■ **Problem to solve**
Within the entries that follow, show each line where the word "repository" occurs.

■ **Material for this exercise**
+---+

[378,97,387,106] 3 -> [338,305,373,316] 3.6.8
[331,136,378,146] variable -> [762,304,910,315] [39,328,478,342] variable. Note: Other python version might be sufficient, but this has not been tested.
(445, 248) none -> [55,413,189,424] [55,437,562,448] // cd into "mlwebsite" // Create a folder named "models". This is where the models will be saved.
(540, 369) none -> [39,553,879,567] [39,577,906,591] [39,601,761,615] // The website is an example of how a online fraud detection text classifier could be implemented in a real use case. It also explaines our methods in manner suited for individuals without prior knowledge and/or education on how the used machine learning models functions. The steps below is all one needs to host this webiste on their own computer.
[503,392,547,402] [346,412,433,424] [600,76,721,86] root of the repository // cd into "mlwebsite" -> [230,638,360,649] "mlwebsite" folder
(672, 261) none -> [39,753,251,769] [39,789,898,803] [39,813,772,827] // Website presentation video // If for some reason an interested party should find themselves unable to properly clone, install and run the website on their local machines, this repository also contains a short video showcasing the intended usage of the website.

+---+

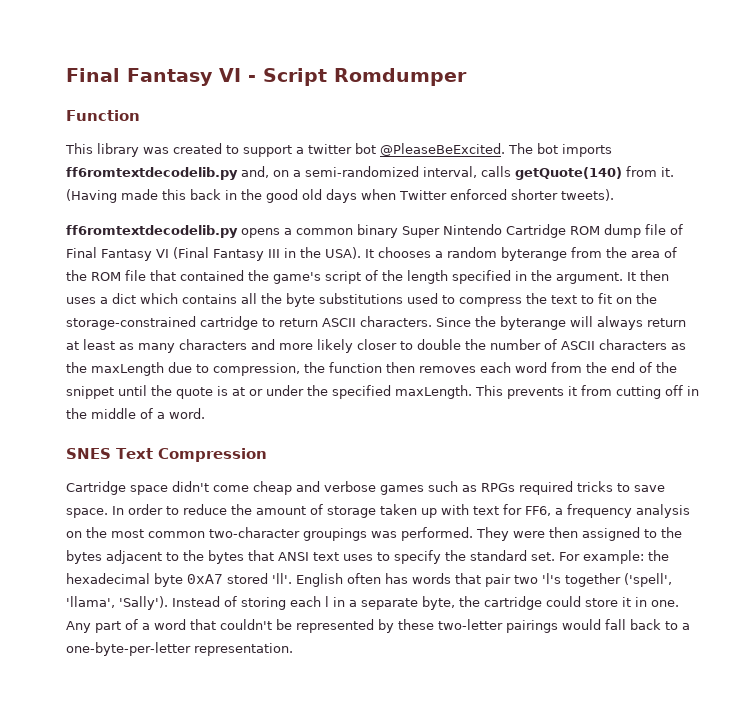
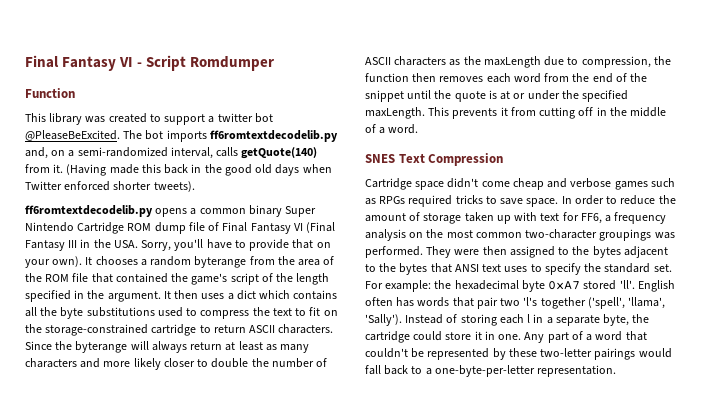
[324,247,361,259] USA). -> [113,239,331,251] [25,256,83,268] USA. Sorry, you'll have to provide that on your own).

+---+

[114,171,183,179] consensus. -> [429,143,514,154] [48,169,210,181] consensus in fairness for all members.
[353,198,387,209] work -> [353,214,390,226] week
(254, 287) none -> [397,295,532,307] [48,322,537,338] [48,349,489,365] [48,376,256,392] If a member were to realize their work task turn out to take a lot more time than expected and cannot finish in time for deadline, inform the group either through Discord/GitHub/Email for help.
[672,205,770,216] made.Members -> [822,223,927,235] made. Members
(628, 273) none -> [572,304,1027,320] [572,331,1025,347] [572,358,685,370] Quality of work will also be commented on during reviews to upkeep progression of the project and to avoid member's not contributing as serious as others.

+---+

■ **Solution to this problem**
[503,392,547,402] [346,412,433,424] [600,76,721,86] root of the repository // cd into "mlwebsite" -> [230,638,360,649] "mlwebsite" folder
(672, 261) none -> [39,753,251,769] [39,789,898,803] [39,813,772,827] // Website presentation video // If for some reason an interested party should find themselves unable to properly clone, install and run the website on their local machines, this repository also contains a short video showcasing the intended usage of the website.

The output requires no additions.